Warner Music Group announced last week that streaming has become its primary revenue source, making them the first major record label to do so. In a digital music world where it’s easier than ever for artists to release music on their own, CEO Stephen Cooper said that playlists on streaming services are a major reason why labels are still relevant: “In the past it was about radio play, weekly charts and sales — now it’s a minute-by-minute battle for people’s time and attention. So playlisting is one of the big reasons why artists need record labels today.”
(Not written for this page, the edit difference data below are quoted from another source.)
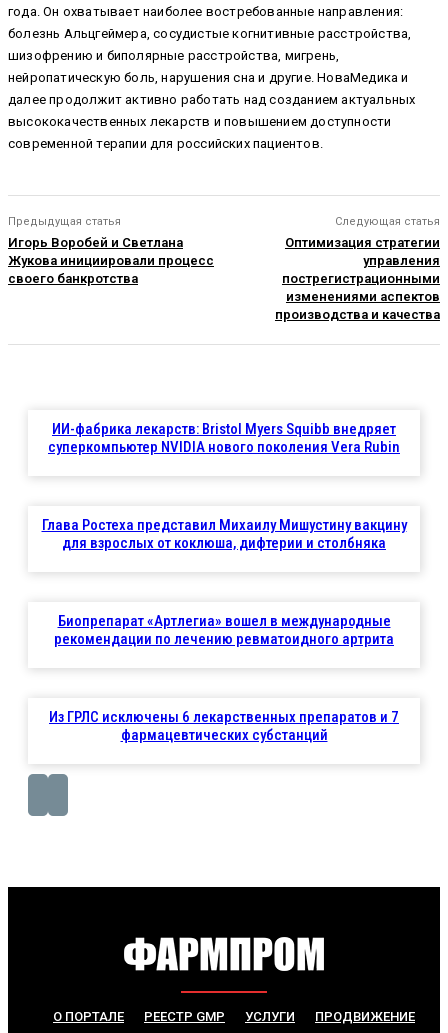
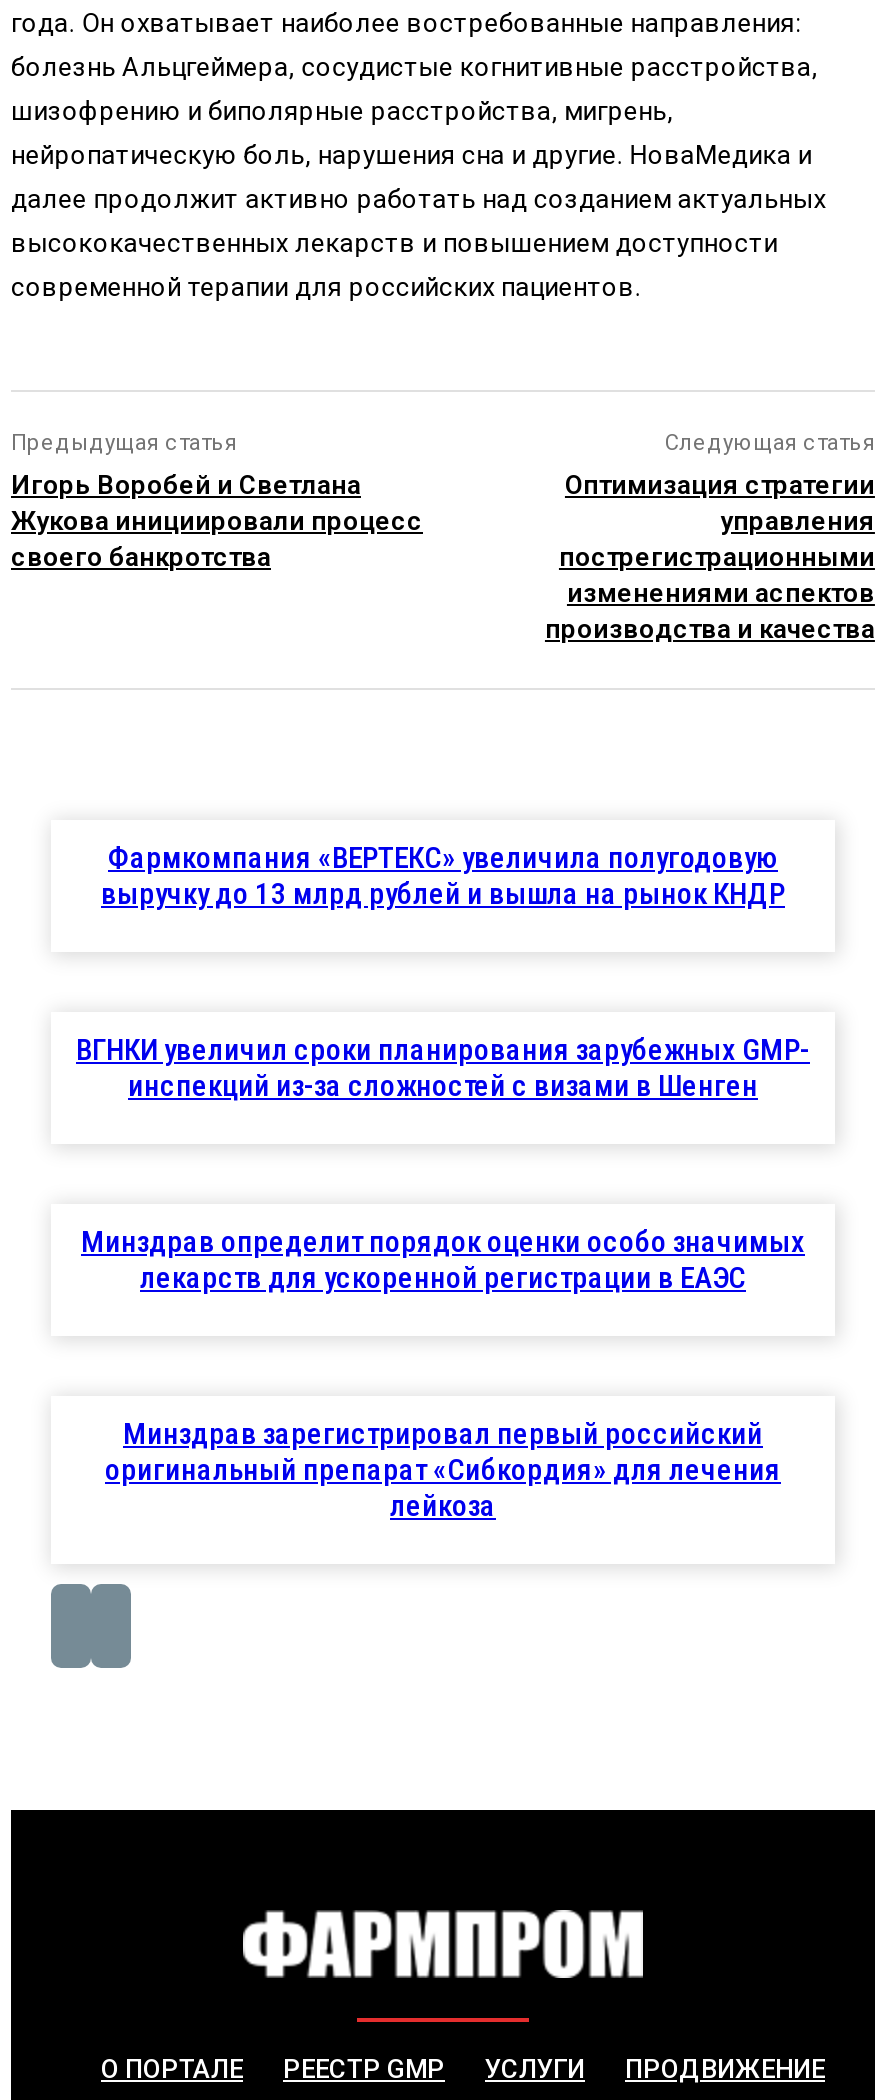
- ИИ-фабрика лекарств: Bristol Myers Squibb внедряет
- суперкомпьютер NVIDIA нового поколения Vera Rubin
+ Фармкомпания «ВЕРТЕКС» увеличила полугодовую
+ выручку до 13 млрд рублей и вышла на рынок КНДР

- Глава Ростеха представил Михаилу Мишустину вакцину
- для взрослых от коклюша, дифтерии и столбняка
+ ВГНКИ увеличил сроки планирования зарубежных GMP-
+ инспекций из-за сложностей с визами в Шенген

- Биопрепарат «Артлегиа» вошел в международные
- рекомендации по лечению ревматоидного артрита
+ Минздрав определит порядок оценки особо значимых
+ лекарств для ускоренной регистрации в ЕАЭС

- Из ГРЛС исключены 6 лекарственных препаратов и 7
- фармацевтических субстанций
+ Минздрав зарегистрировал первый российский
+ оригинальный препарат «Сибкордия» для лечения
+ лейкоза
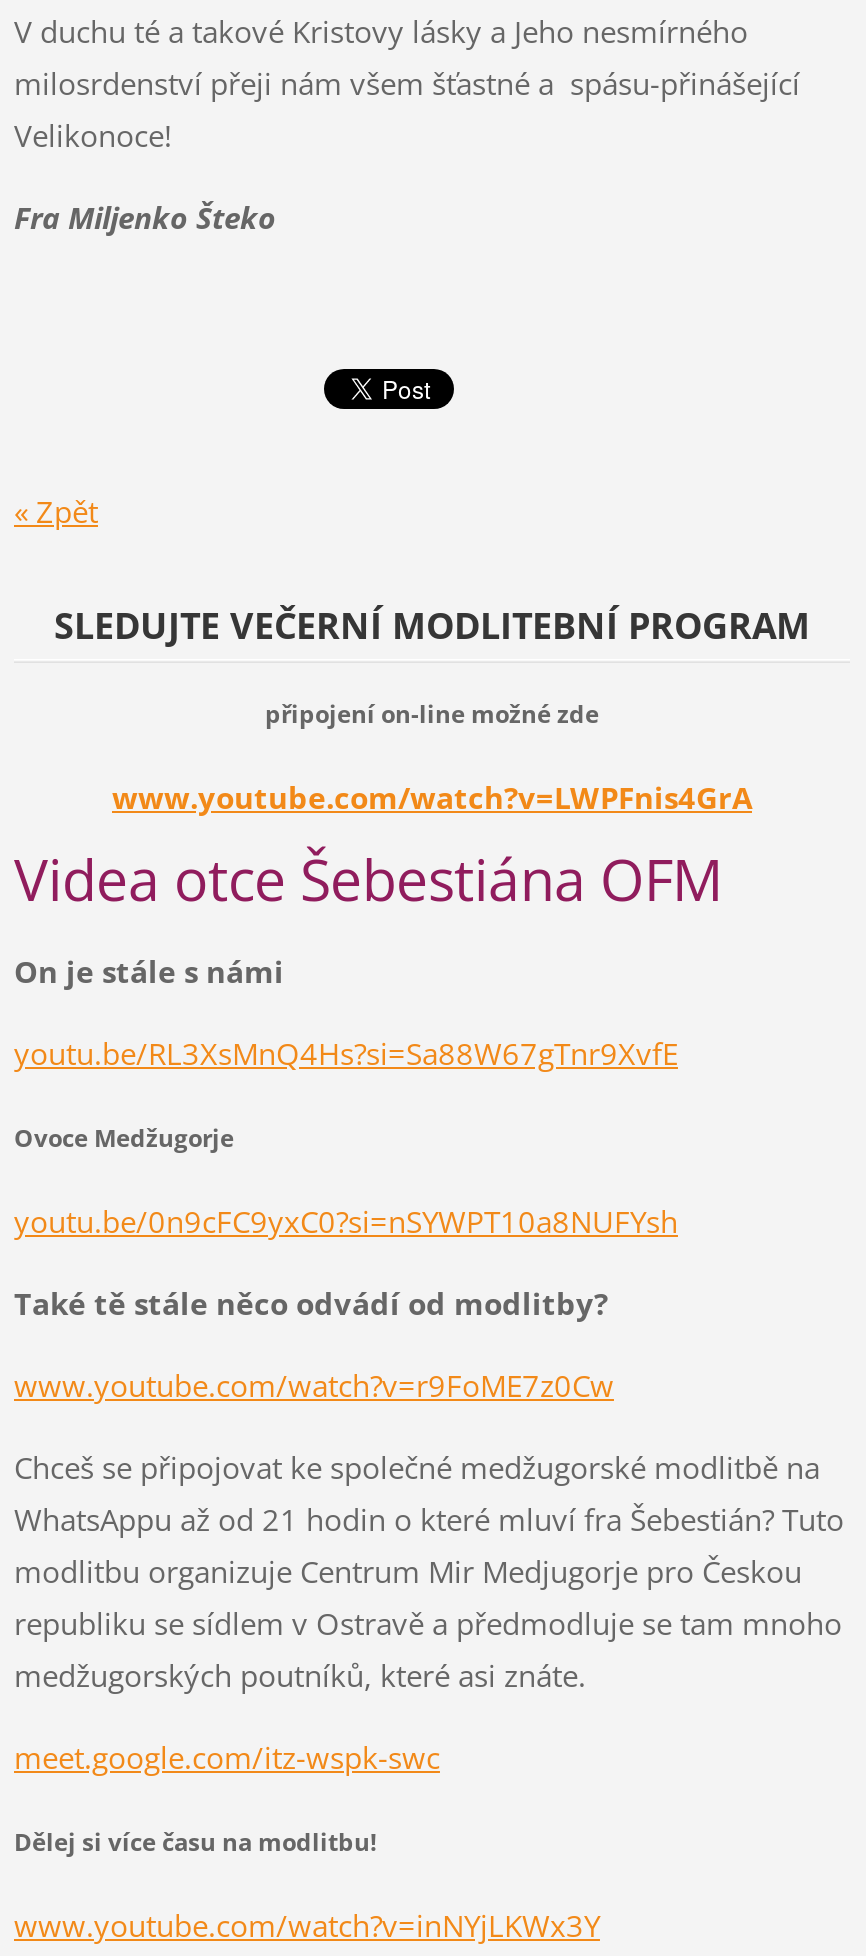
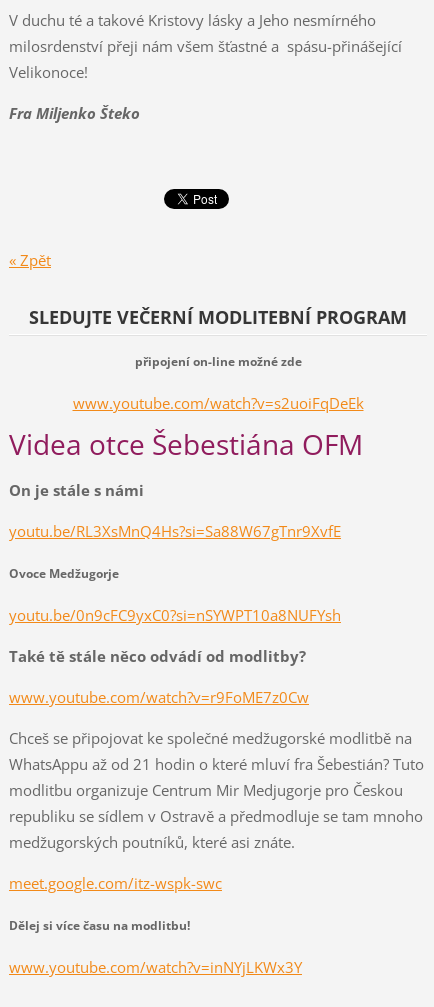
- www.youtube.com/watch?v=LWPFnis4GrA
+ www.youtube.com/watch?v=s2uoiFqDeEk
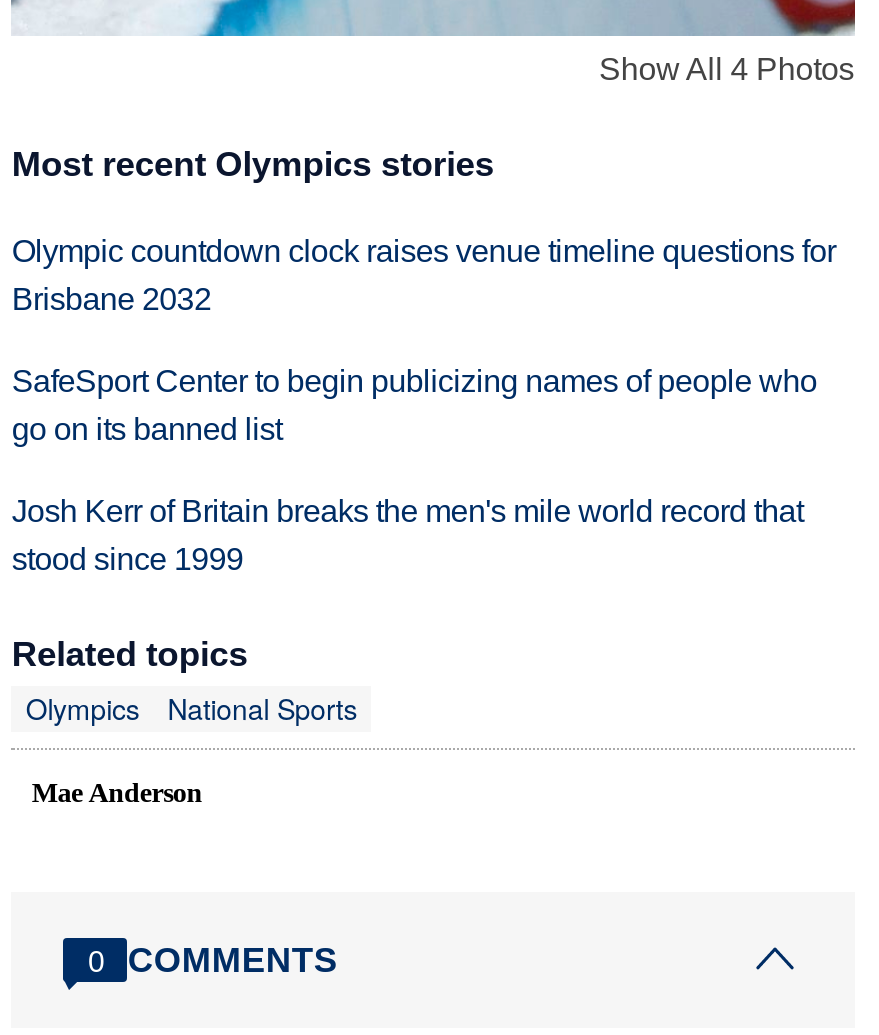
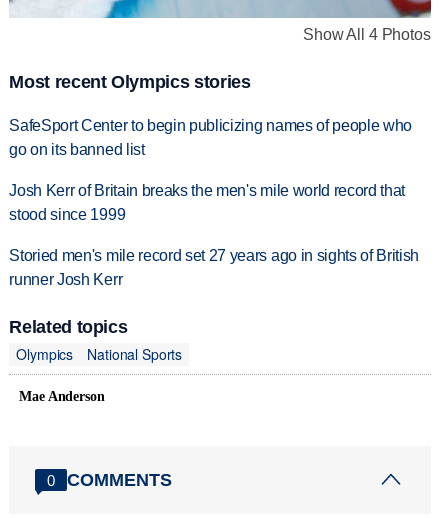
- Olympic countdown clock raises venue timeline questions for
- Brisbane 2032

moved up: SafeSport Center to begin publicizing names of people who | go on its banned list | Josh Kerr of Britain breaks the men's mile world record that | stood since 1999

+ Storied men's mile record set 27 years ago in sights of British
+ runner Josh Kerr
However, according to a piece written by Glenn Peoples a few months ago for Billboard, a big part of “playlisting” is a modern form of an unethical promotional practice from the days of radio: payola, or paying people with influence to promote a song.

“Spots on many of the largest Spotify playlists are already controlled by the three major music companies, which each own a branded property that curates playlists of many styles and genres,” Peoples wrote. “Pay for play ‘is definitely ­happening,’ claims a major label marketing executive, one of several who say that popular playlists can and have been bought.”

Peoples also claims he was told by a source that inclusion for a song on a playlist with “tens of thousands of fans” can cost $2,000, while a spot on “more well-followed playlists” can be in the neighborhood of $10,000.

In August 2015, Spotify updated their terms and conditions to “explicitly prohibit” users from accepting compensation for including a song on a playlist, and said, “We are absolutely against any kind of ‘pay to playlist,’ or sale of playlists. It’s bad for artists and it’s bad for fans.”